Breakthrough drug for bile siltation! Powerful back-to-bowel bile acid transporter inhibitor odevixibat applied for listing in the United States and the European Union!

December 11, 2020 // -- Albireo Pharma is a company that develops a new type of bile acid regulator for the clinical phase of rare liver disease.
recently, the company announced that it had submitted a new drug application (NDA) to the U.S. Food and Drug Administration (FDA) and a marketing authorization application (MAA) to the European Medicines Agency (EMA) seeking approval for the use of odevixibat for the treatment of in-vivo bile siltation (PFIC).
PFIC is a devastating disease and many patients have a liver transplant or other invasive surgery.
EMA will review odevixibat through an accelerated approval process.
with the completion of FDA and EMA regulatory filings, odevixibat has the potential to become the first treatment approved for PFIC in the United States and Europe.
previously, the EMA had granted odevixibat the orphan drug eligibility, priority drug qualification (PRIME), fda has granted odevixibat treatment PFIC fast track qualification (FTC), rare pediatric disease qualification (RPDD) and orphan drug qualification (ODD).
odevixibat is a pioneering, powerful selective, non-systematic, refoural bile acid transporter (IBAT) inhibitor with minimal systemic exposure and local function in the intestines.
the drug is currently being developed for the treatment of rare childhood bile siltation liver disease, including PFIC, bile blocking, Alagille syndrome, of which PFIC is the first target adaptation.
data recently presented at the AASLD conference confirmed that odevixibat therapy provides lasting relief for PFIC patients.
Phase 3 PEDFIC-1 clinical study is the largest ever conducted in PFIC.

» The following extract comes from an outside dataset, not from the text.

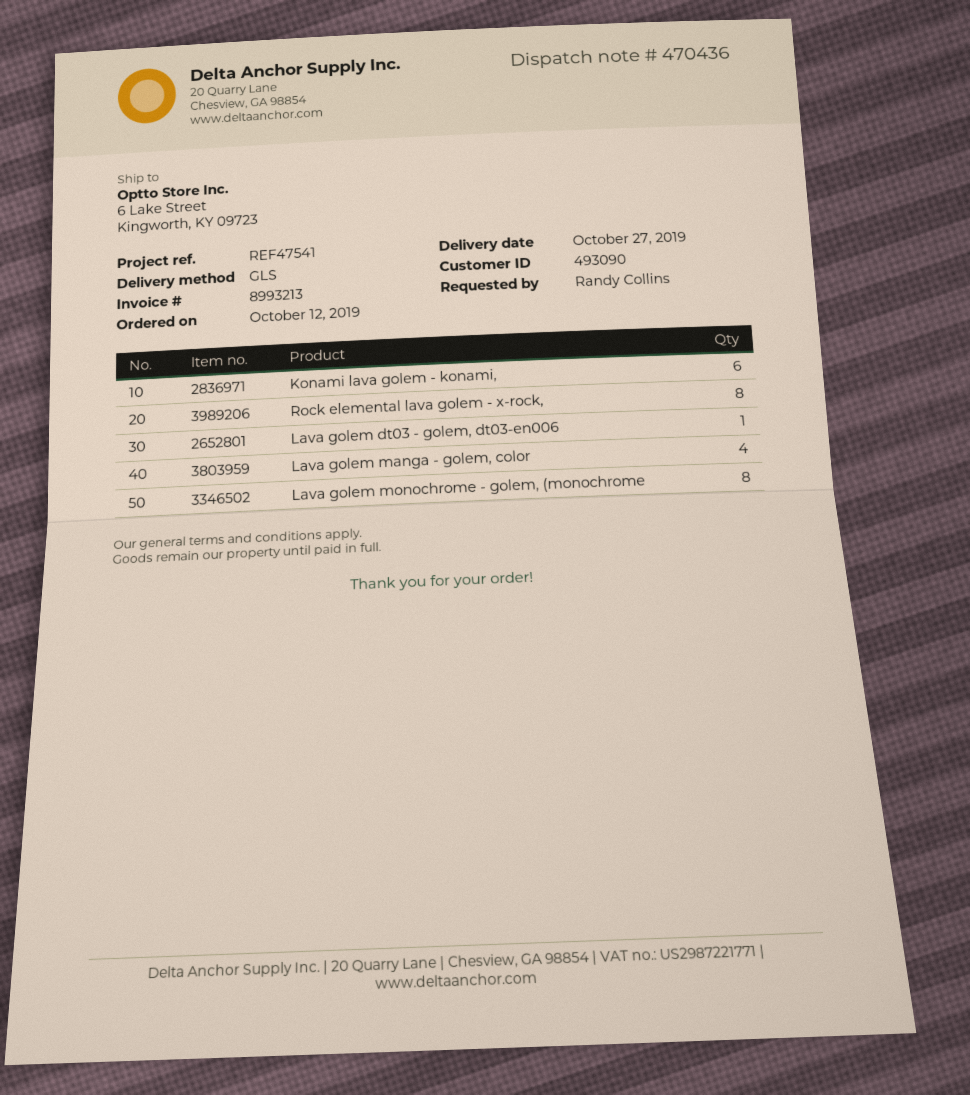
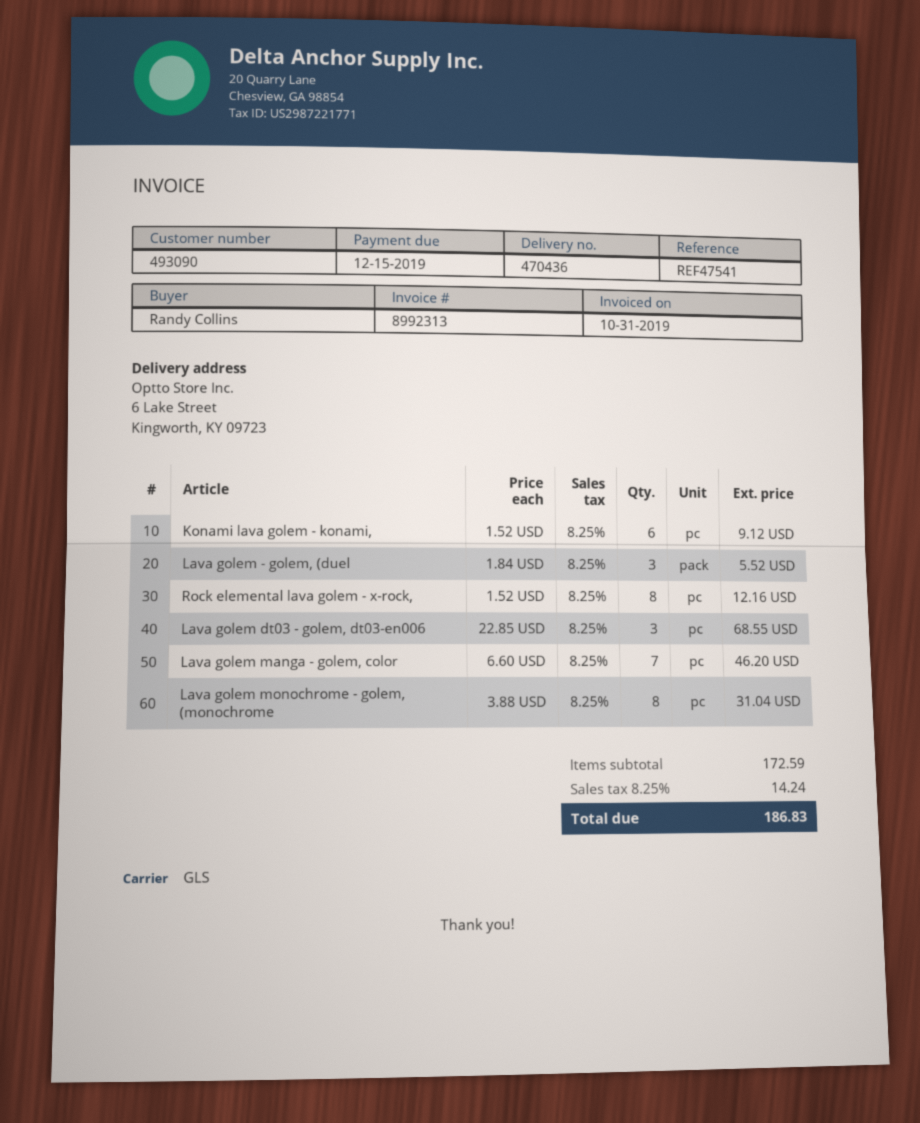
invoice number: 8993213 -> 8992313
Lava golem dt03 - golem, dt03-en006: 1 -> 3
Lava golem manga - golem, color: 4 -> 7
Lava golem - golem, (duel: none -> 3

results showed that the study reached the main endpoint of regulatory requirements in the United States and the European Union: odevixibat significantly reduced bile acid response (SBA, p-0.003), significantly improved skin itching (p-0.004), and had a single-digit diarrhea rate compared to placebos.
addition, long-term data from PEDFIC-2 (Open Label Phase 3 Extended Study) show that in patients treated for up to 48 weeks, the continuous and persistent reduction of SBA, improved itching assessment, and encouraging indicators of liver and growth function.
in both studies, odevixibat was well-resistant, and most of the adverse events (TEAEs) caused by treatment were mild or moderate.
the chemical structure of odevixibat (Photo: medkoo.com) in general, these studies confirm once again the potential of odevixibat to become the first drug approved for the treatment of PPIC.
PFIC is a devastating disease that is currently treated with surgery, including liver transplantation.
is a safe and effective treatment that has the potential to make a real difference for PFIC patients and their families.
regulatory approval, Albireo plans to bring odevixibat to market in the second half of 2021. Ron Cooper, president and chief executive officer of
Albireo, said: "Our record time to complete the submission of listing applications to US and EU regulators demonstrates the Albireo team's commitment to providing treatment options for different types of PFIC patients as quickly as possible.
With random, placebo-controlled PEDFIC clinical project data, orphan qualification in the United States and the European Union, accelerated evaluation and access to the EU PRIME program, and fast-track eligibility in the United States, we expect to be approved in the second half of 2021 and will bring the first treatment to PFIC patients worldwide for the first time.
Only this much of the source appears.